Within the listing below, please copy exactly the lines between the line holding "[608,303,706,313] IndexableArray ->" and the line holding "[459,318,757,329] optimisation, and", inclusive.

» SOURCE MATERIAL
_____

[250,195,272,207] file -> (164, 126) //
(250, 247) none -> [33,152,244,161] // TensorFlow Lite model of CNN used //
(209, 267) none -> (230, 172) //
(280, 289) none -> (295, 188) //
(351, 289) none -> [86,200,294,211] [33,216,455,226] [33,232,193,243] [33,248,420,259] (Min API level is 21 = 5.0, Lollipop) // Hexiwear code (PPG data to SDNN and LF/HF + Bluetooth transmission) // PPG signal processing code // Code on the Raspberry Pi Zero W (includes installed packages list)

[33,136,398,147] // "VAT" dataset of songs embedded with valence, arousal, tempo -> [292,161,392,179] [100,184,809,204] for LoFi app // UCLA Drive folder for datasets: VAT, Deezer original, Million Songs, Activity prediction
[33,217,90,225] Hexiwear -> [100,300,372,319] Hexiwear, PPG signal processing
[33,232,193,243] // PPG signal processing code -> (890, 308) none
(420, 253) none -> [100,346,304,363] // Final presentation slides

_____

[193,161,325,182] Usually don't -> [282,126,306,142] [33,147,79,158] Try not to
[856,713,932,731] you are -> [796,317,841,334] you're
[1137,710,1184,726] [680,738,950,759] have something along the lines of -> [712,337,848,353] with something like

_____

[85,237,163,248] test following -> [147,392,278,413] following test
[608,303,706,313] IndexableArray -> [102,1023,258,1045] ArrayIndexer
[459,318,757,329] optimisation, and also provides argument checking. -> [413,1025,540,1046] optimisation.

_____

» YOUR SOLUTION
[608,303,706,313] IndexableArray -> [102,1023,258,1045] ArrayIndexer
[459,318,757,329] optimisation, and also provides argument checking. -> [413,1025,540,1046] optimisation.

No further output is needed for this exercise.